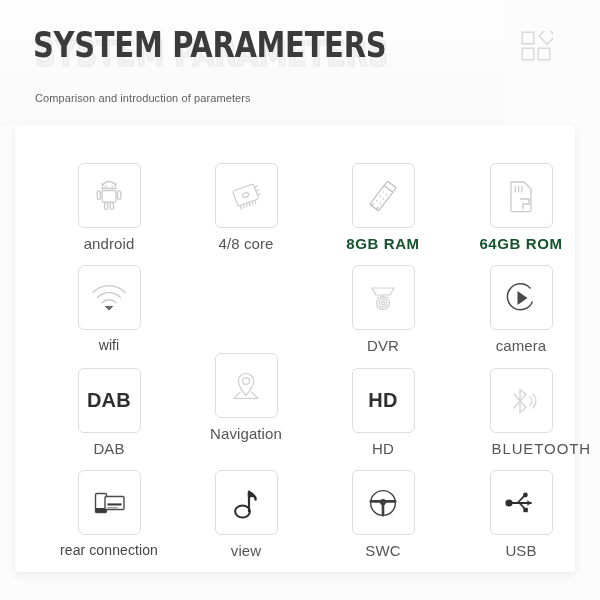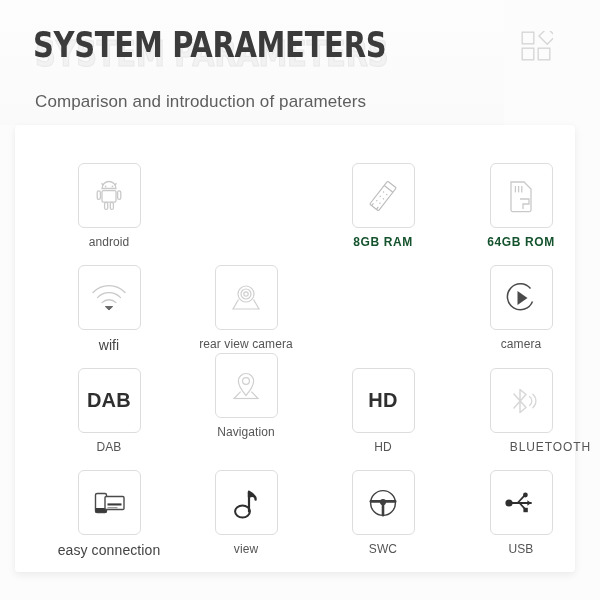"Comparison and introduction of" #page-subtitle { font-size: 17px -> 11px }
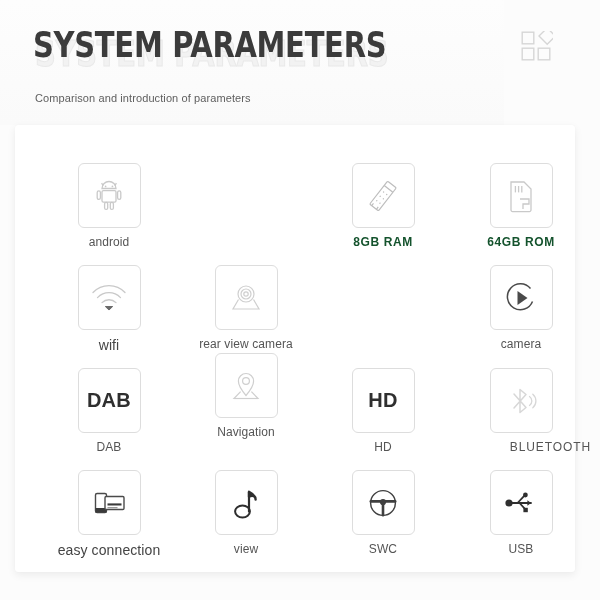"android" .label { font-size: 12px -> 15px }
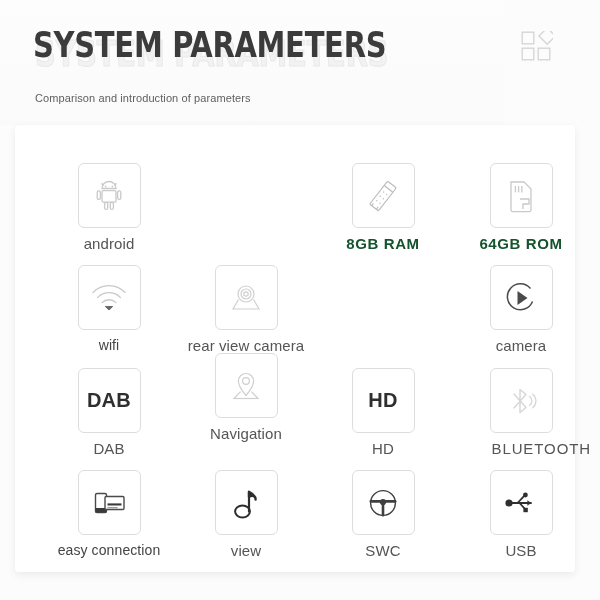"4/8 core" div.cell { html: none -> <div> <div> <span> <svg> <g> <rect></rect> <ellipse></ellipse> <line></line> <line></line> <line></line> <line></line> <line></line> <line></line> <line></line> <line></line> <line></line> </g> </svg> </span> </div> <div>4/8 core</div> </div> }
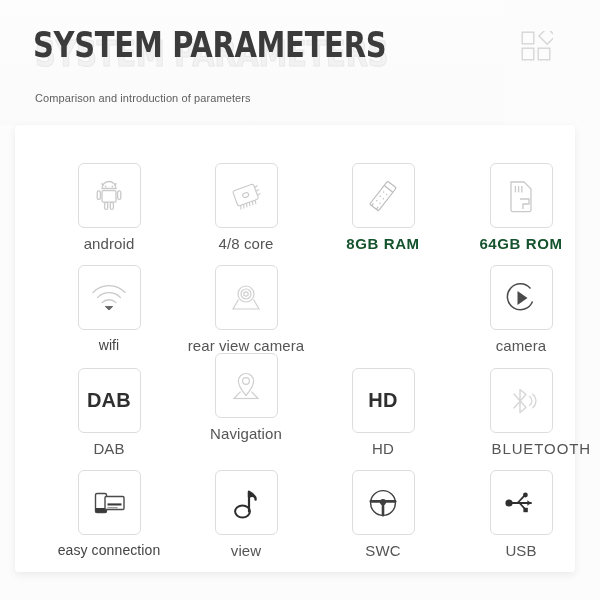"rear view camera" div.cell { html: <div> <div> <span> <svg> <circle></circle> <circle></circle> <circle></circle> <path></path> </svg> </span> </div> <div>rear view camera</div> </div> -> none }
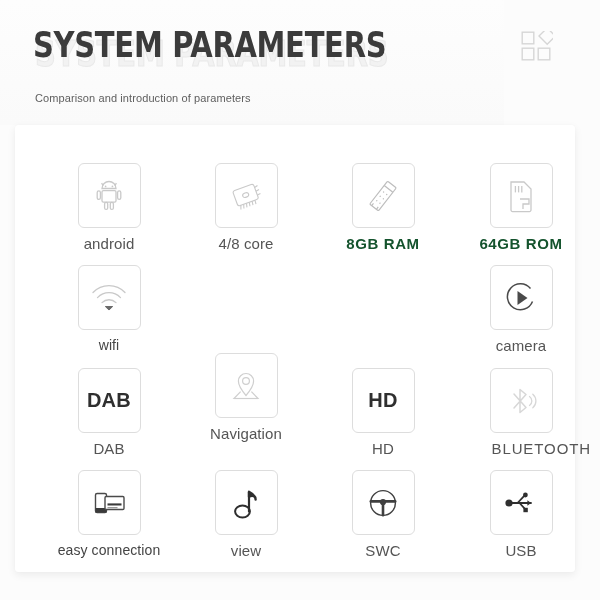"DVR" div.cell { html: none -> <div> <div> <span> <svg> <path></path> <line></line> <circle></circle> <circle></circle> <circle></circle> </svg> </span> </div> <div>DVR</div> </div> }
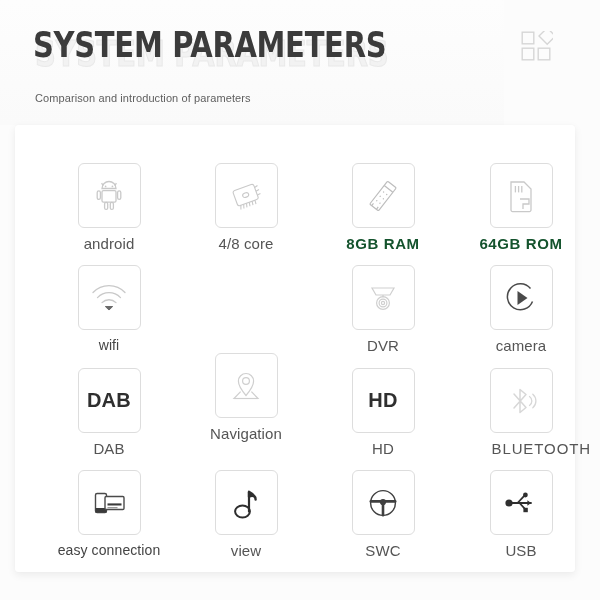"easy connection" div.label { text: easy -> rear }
|---|
> Directions:
Each line from the one containing "<span> <svg> <path></path>" through the last line of the listing is to be given again exactly, with no pictures and no other lines.

> Task response:
"DVR" div.cell { html: none -> <div> <div> <span> <svg> <path></path> <line></line> <circle></circle> <circle></circle> <circle></circle> </svg> </span> </div> <div>DVR</div> </div> }
"easy connection" div.label { text: easy -> rear }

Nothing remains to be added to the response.